* _Assignment_
The entries that follow must be written out exactly, without any of the pictures they contain.

* _Extracted data_
☆ ☆ ☆
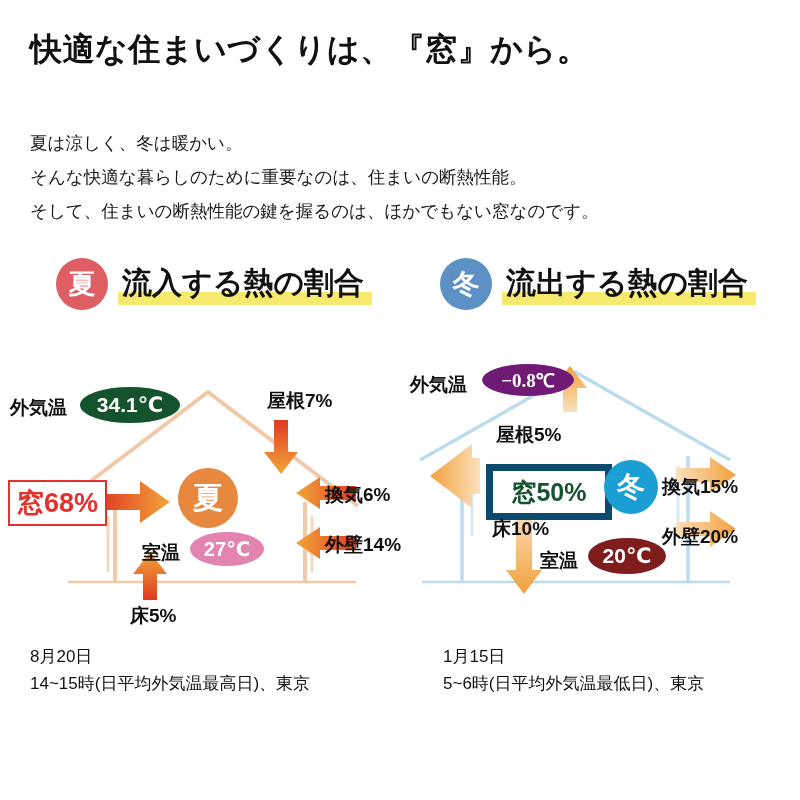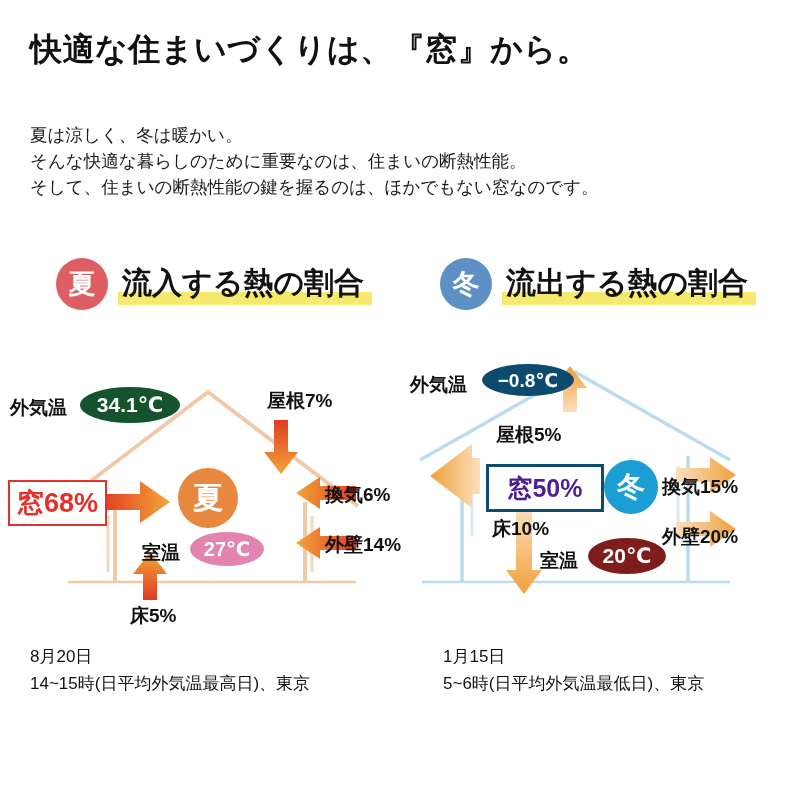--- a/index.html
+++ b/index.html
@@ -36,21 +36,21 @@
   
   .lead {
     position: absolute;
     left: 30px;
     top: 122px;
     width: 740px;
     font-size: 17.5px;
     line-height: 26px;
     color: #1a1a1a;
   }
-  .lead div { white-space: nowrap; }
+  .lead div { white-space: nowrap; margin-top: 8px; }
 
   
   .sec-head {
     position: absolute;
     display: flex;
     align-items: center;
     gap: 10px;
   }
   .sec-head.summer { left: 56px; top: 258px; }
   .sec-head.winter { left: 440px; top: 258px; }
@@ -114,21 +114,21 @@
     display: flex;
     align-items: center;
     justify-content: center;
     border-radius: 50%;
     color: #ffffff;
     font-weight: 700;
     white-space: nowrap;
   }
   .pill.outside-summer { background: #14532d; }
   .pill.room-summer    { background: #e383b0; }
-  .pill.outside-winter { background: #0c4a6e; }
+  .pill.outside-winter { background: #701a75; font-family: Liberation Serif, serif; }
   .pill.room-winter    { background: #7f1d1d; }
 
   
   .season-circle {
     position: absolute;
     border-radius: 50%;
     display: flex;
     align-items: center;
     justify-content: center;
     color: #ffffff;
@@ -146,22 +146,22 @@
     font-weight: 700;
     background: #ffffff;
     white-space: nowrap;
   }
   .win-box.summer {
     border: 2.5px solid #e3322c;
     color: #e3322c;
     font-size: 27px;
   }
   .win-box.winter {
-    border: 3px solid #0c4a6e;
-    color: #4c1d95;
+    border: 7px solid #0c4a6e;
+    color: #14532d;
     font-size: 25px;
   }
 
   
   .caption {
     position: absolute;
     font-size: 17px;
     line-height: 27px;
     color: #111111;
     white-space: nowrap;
☆ ☆ ☆
* _Task output_
--- a/index.html
+++ b/index.html
@@ -36,21 +36,21 @@
   
   .lead {
     position: absolute;
     left: 30px;
     top: 122px;
     width: 740px;
     font-size: 17.5px;
     line-height: 26px;
     color: #1a1a1a;
   }
-  .lead div { white-space: nowrap; }
+  .lead div { white-space: nowrap; margin-top: 8px; }
 
   
   .sec-head {
     position: absolute;
     display: flex;
     align-items: center;
     gap: 10px;
   }
   .sec-head.summer { left: 56px; top: 258px; }
   .sec-head.winter { left: 440px; top: 258px; }
@@ -114,21 +114,21 @@
     display: flex;
     align-items: center;
     justify-content: center;
     border-radius: 50%;
     color: #ffffff;
     font-weight: 700;
     white-space: nowrap;
   }
   .pill.outside-summer { background: #14532d; }
   .pill.room-summer    { background: #e383b0; }
-  .pill.outside-winter { background: #0c4a6e; }
+  .pill.outside-winter { background: #701a75; font-family: Liberation Serif, serif; }
   .pill.room-winter    { background: #7f1d1d; }
 
   
   .season-circle {
     position: absolute;
     border-radius: 50%;
     display: flex;
     align-items: center;
     justify-content: center;
     color: #ffffff;
@@ -146,22 +146,22 @@
     font-weight: 700;
     background: #ffffff;
     white-space: nowrap;
   }
   .win-box.summer {
     border: 2.5px solid #e3322c;
     color: #e3322c;
     font-size: 27px;
   }
   .win-box.winter {
-    border: 3px solid #0c4a6e;
-    color: #4c1d95;
+    border: 7px solid #0c4a6e;
+    color: #14532d;
     font-size: 25px;
   }
 
   
   .caption {
     position: absolute;
     font-size: 17px;
     line-height: 27px;
     color: #111111;
     white-space: nowrap;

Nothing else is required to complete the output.